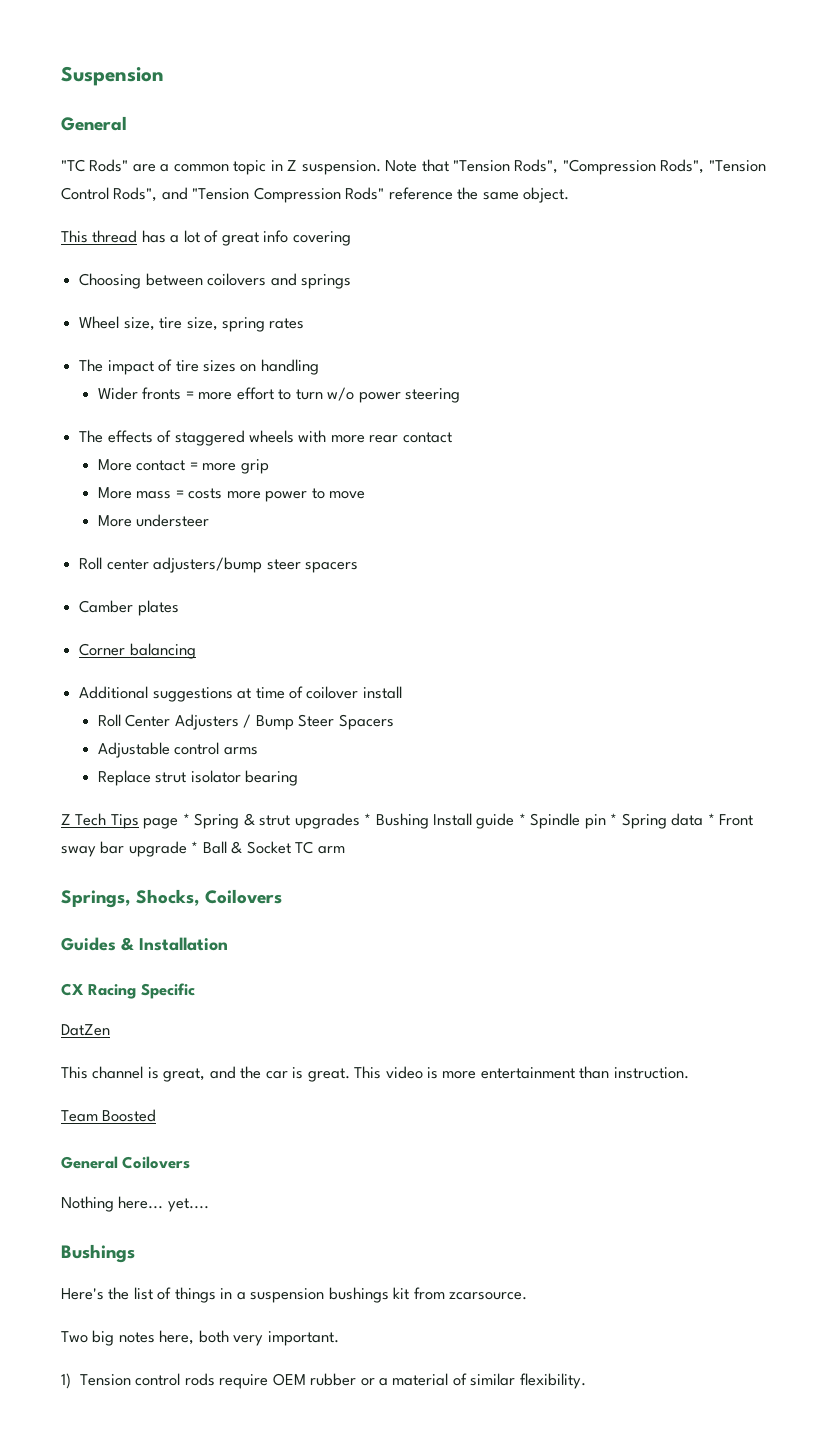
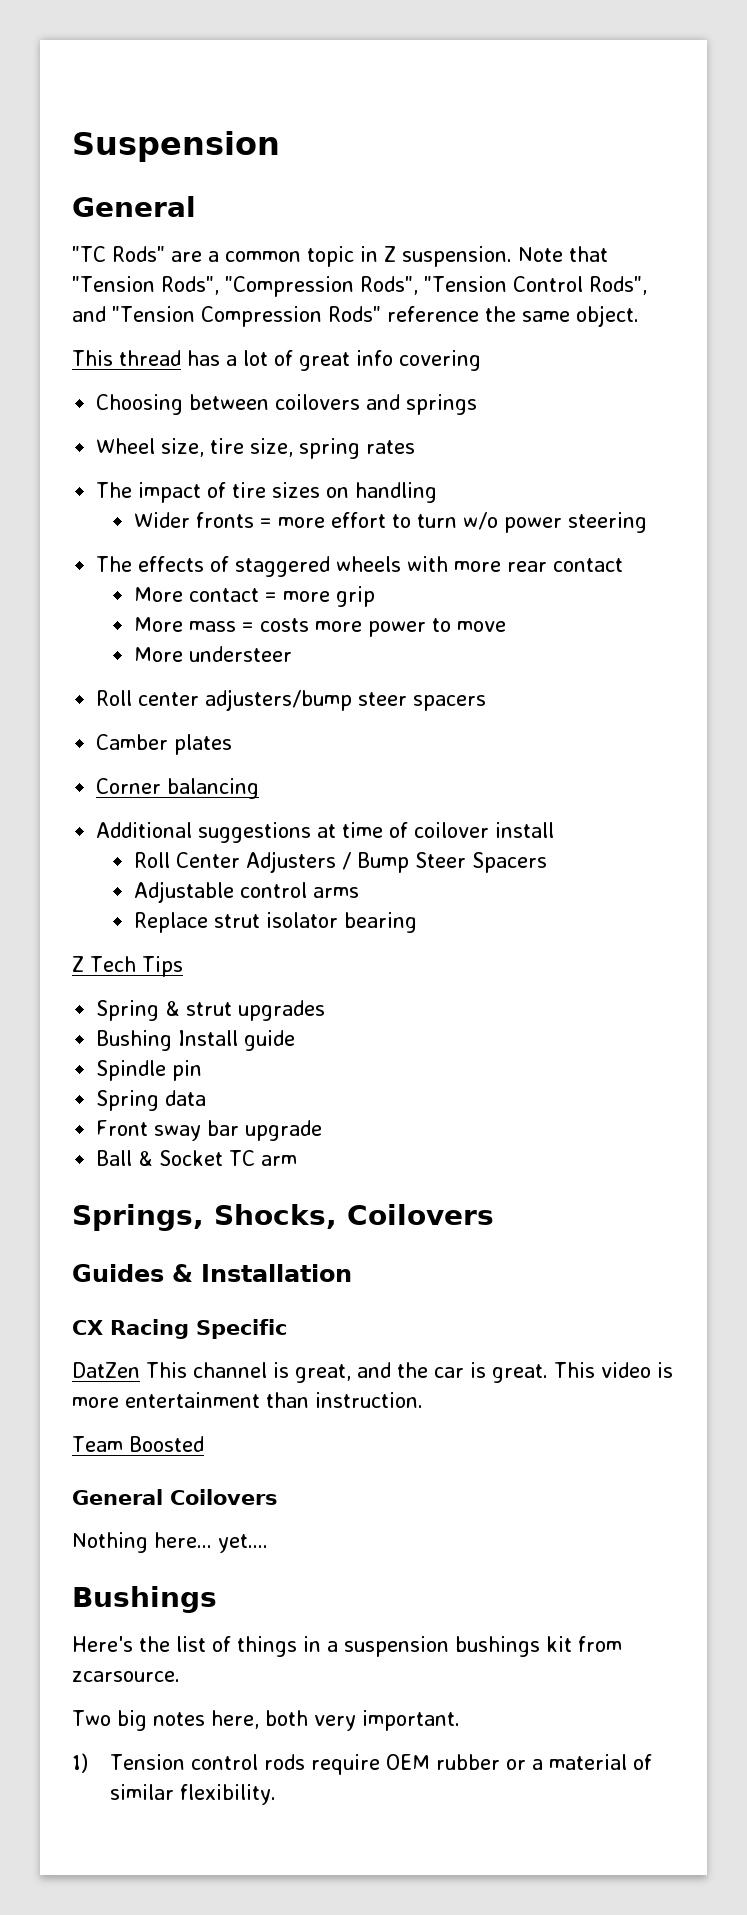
- Z Tech Tips page * Spring & strut upgrades * Bushing Install guide * Spindle pin * Spring data * Front sway bar upgrade * Ball & Socket TC arm
+ Z Tech Tips
+ Spring & strut upgrades
+ Bushing Install guide
+ Spindle pin
+ Spring data
+ Front sway bar upgrade
+ Ball & Socket TC arm
- DatZen
- This channel is great, and the car is great.
+ DatZen This channel is great, and the car is great.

● ● ● ● ●

▶ _EXERCISE DETAILS_
For your answer, write out the data exactly and drop every picture.

▶ _REPLY TO THE TASK_
- Z Tech Tips page * Spring & strut upgrades * Bushing Install guide * Spindle pin * Spring data * Front sway bar upgrade * Ball & Socket TC arm
+ Z Tech Tips
+ Spring & strut upgrades
+ Bushing Install guide
+ Spindle pin
+ Spring data
+ Front sway bar upgrade
+ Ball & Socket TC arm
- DatZen
- This channel is great, and the car is great.
+ DatZen This channel is great, and the car is great.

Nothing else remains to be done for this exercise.